On Wednesday, Zuma finally relented and agreed to pay some of it back.
But not everyone is impressed by Zuma's change of heart — Jonathan Shapiro among them. Better known as Zapiro, he is one of South Africa's best known political cartoonist.
"It's not really a change of heart. What's happening is that a very big case brought by the main opposition, the Democratic Alliance, is coming to the Constitutional Court of South Africa." Think America's Supreme Court.
@Zapiro, The Times, South Africa, July 8, 2014, Courtesy: www.zapiro.com, All Rights Reserved
"[Zuma] has found every which way to try and obfuscate and pretend that the public protector's report is not the important report," Zapiro adds. One famous example: President Zuma commissioned his own report in 2015 from South Africa's Police Minister on the upgrades made at Nkandla. The conclusion: all the upgrades were necessary for Zuma's security and the South African president didn't need to repay anything. Zapiro pounced.
@Zapiro, Mail & Guardian, South Africa, April 3, 2014, Courtesy: www.zapiro.com, All Rights Reserved
Zapiro chuckles over that report's descriptions of how luxury upgrades did double duty as security features. "The swimming pool was called a fire pool because it was supposedly there to be able to put out fires on the thatched roofs of the houses, that sort of thing. 'Essential security amenities' were two soccer pitches for the security guards in their leisure time. 'Community clinic' was actually a Zuma family clinic and was fenced off from the community. 'Retaining wall' was in fact the amphitheater."
Zapiro has been an unrelenting critic of President Zuma and considers him an unfortunate successor to the first two presidents of post-apartheid South Africa.
@Zapiro, The Sunday Times, South Africa, May 31, 2015, Courtesy: www.zapiro.com, All Rights Reserved.

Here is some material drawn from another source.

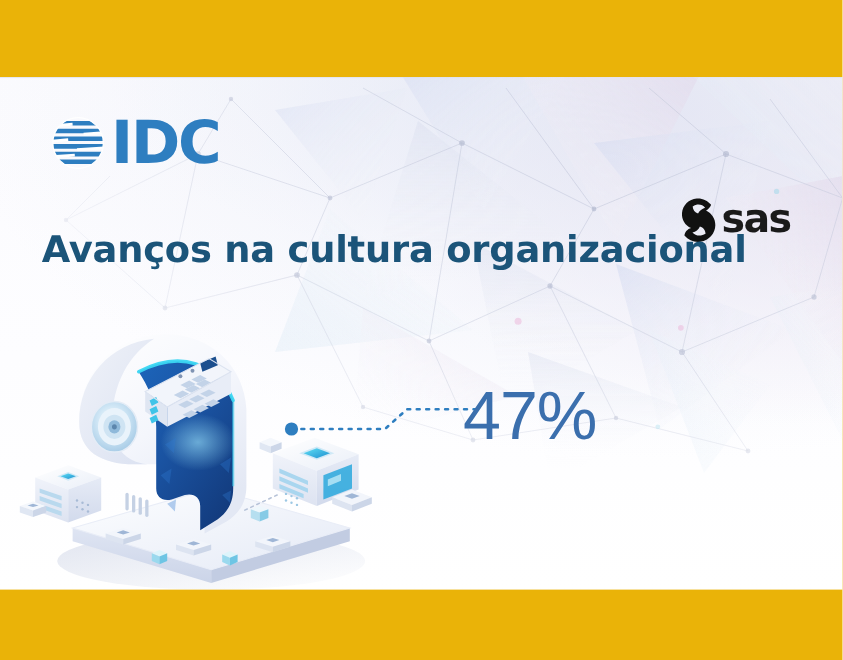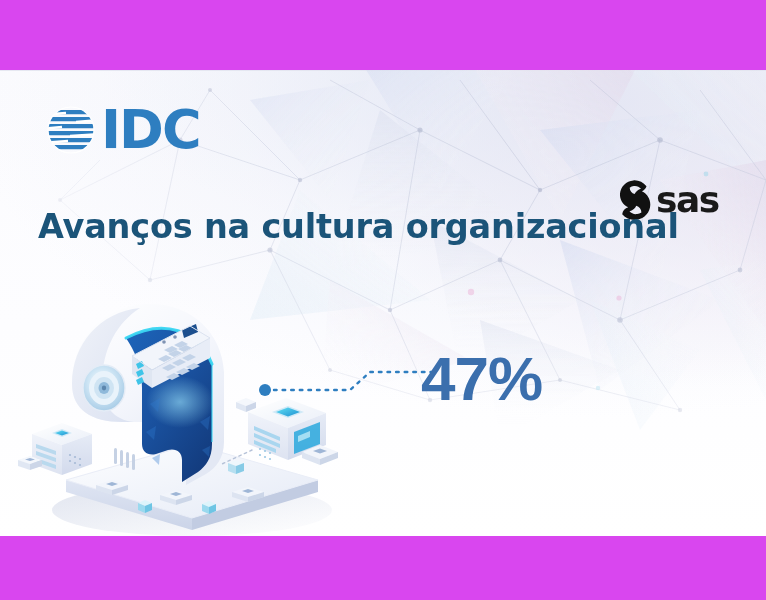"IDC" .canvas { background: #d946ef -> #eab308 }
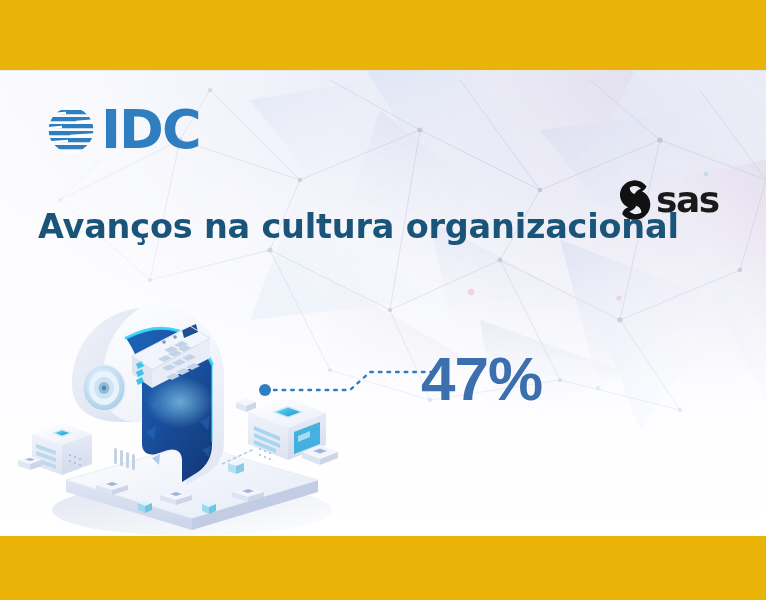"47%" .stat-value { font-weight: 700 -> 400 }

He acknowledges Zuma's important role in the struggle against apartheid and considers him a 'struggle hero' but says "Jacob Zuma is a kind of rural patriarch. He really does not appear to have a proper grasp of what it means to be accountable."
And with sad resignation, Zapiro hurls his biggest insult: "He is flirting with the kind of banana republic stuff that we never ever thought we'd see in the new South Africa."
@ Zapiro, The Times, South Africa, July 23, 2015, www.zapiro.com
Sign up for The Top of the World, delivered to your inbox every weekday morning.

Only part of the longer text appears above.